A data space operation is any action that will modify the data space.

This is an example for an operation implemented in python:

def initialize(job):
    with job:
        with open('init.txt', 'w') as file:
            file.write('Hello world!')

The initialize operation will create a file called init.txt within a job‘s workspace.

The default workflow

Combining the concepts of classification and operations we can define the workflow logic of a flow.FlowProject by implementing the classify() and the next_operation() method:

from flow import FlowProject

class MyProject(FlowProject):

    def classify(self, job):
       if job.isfile('init.txt'):
           yield 'initialized'
       if job.isfile('dump.txt'):
           yield 'processed'

    def next_operation(self, job):
       labels = set(self.classify(job))
       if 'initialized' not in labels:
           return 'initialize'
       if 'processed' not in labels:
           return 'process'

The next_operation() returns the default operation to execute next for a job in the identified state.

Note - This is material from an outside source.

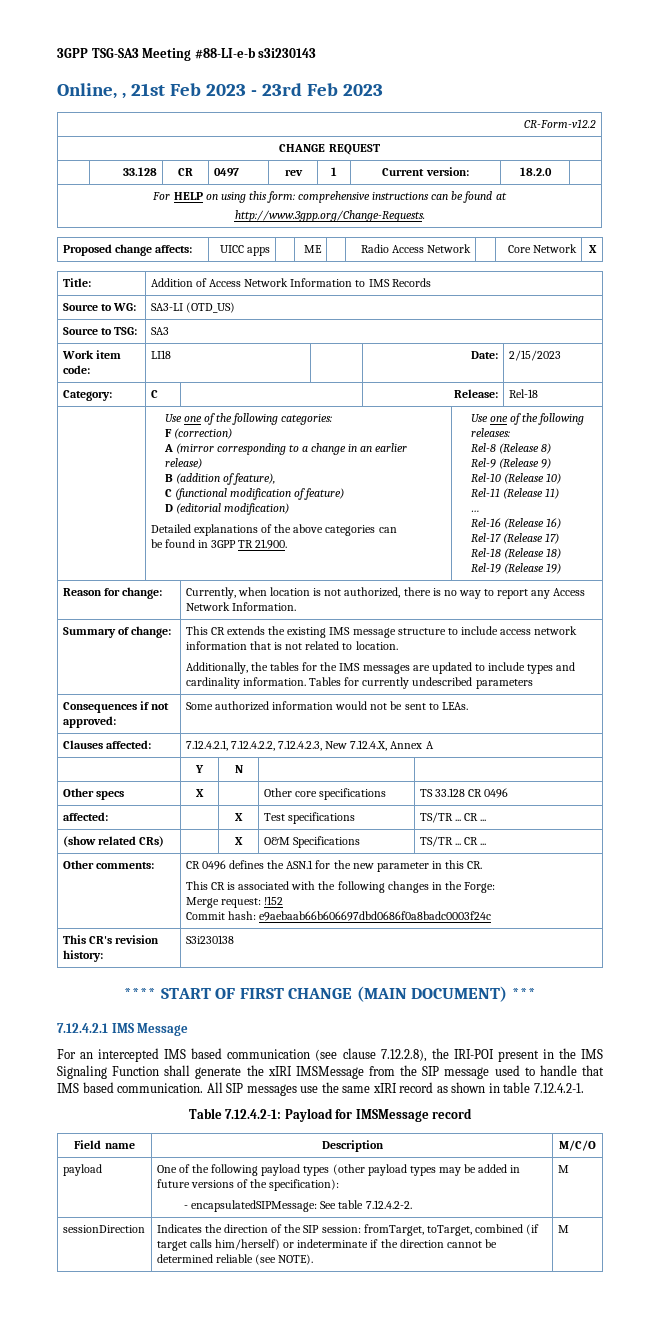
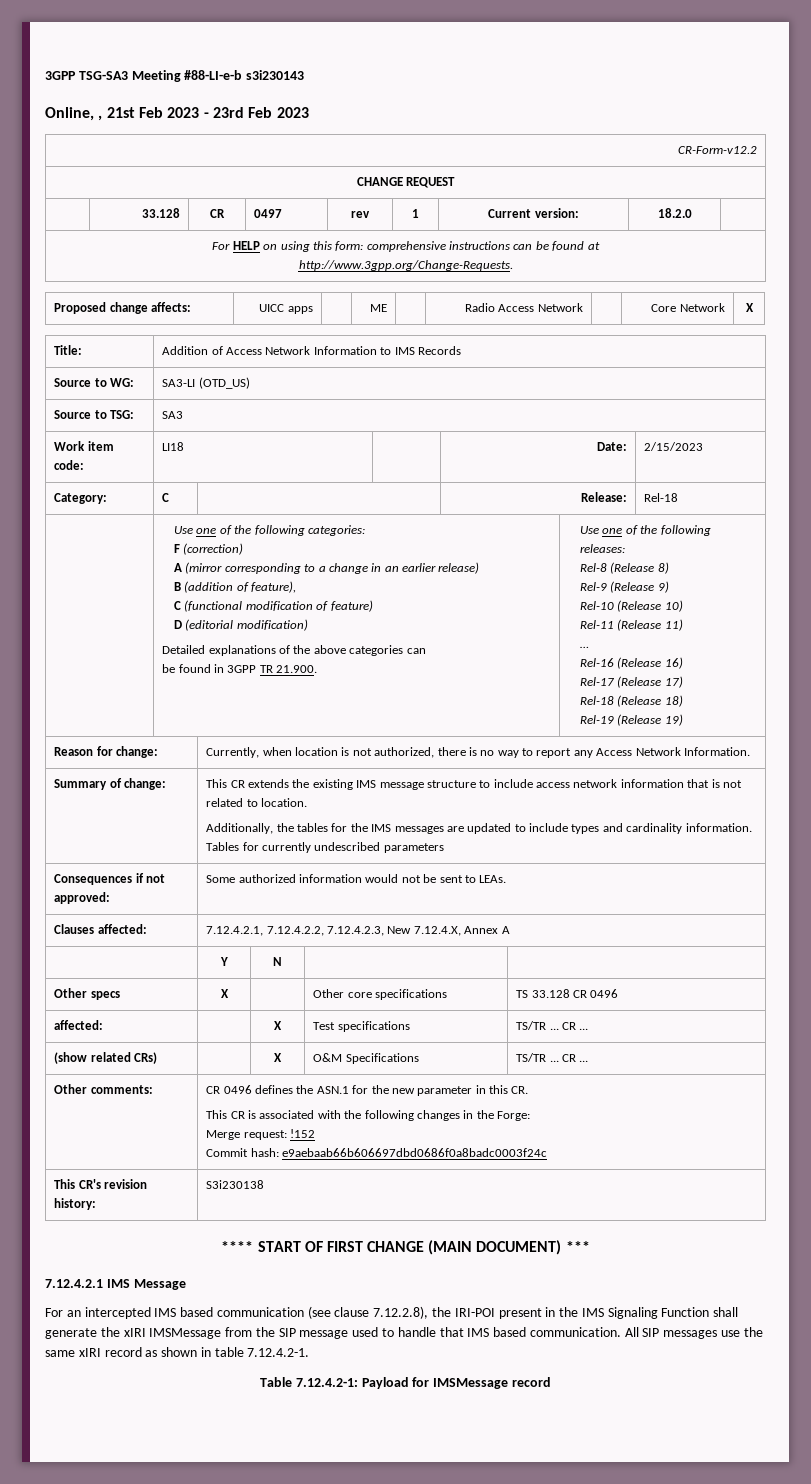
- Field name | Description | M/C/O
- payload | One of the following payload types (other payload types may be added in future versions of the specification):
- - encapsulatedSIPMessage: See table 7.12.4.2-2. | M
- sessionDirection | Indicates the direction of the SIP session: fromTarget, toTarget, combined (if target calls him/herself) or indeterminate if the direction cannot be determined reliable (see NOTE). | M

We can get a quick overview of our project’s status via the print_status() method:

>>> project = MyProject()
>>> project.print_status(detailed=True, params=('a',))
Status project 'MyProject':
Total # of jobs: 10
label        progress
-----------  -------------------------------------------------
initialized  |########--------------------------------| 20.00%
processed    |####------------------------------------| 10.00%

Detailed view:
job_id                            S    next_op       a  labels
--------------------------------  ---  ----------  ---  ----------------------
108ef78ec381244447a108f931fe80db  U !  sample      1 1  processed, initialized
be01a9fd6b3044cf12c4a83ee9612f84  U !  process     3 2  initialized
32764c28ef130baefebeba76a158ac4e  U !  initialize  2.3
# ...

Tip

You can print the project’s status from the command line by executing $ python -m my_project.status.

Running operations

All python-based operations are implemented in the scripts/operations.py module. We can use the scripts/run.py script to execute them directly, e.g.:

$ python scripts/run.py initialize 108e

This command will execute the initialize operation for the job identified by the 108e... id.

Scheduling

To take full advantage of the workflow management, it is advantagous to use a Scheduler which schedules the execution of job-operations for us. The project template attempts to detect available schedulers through the environment module, but might require some tweaking based off your particular computing environment.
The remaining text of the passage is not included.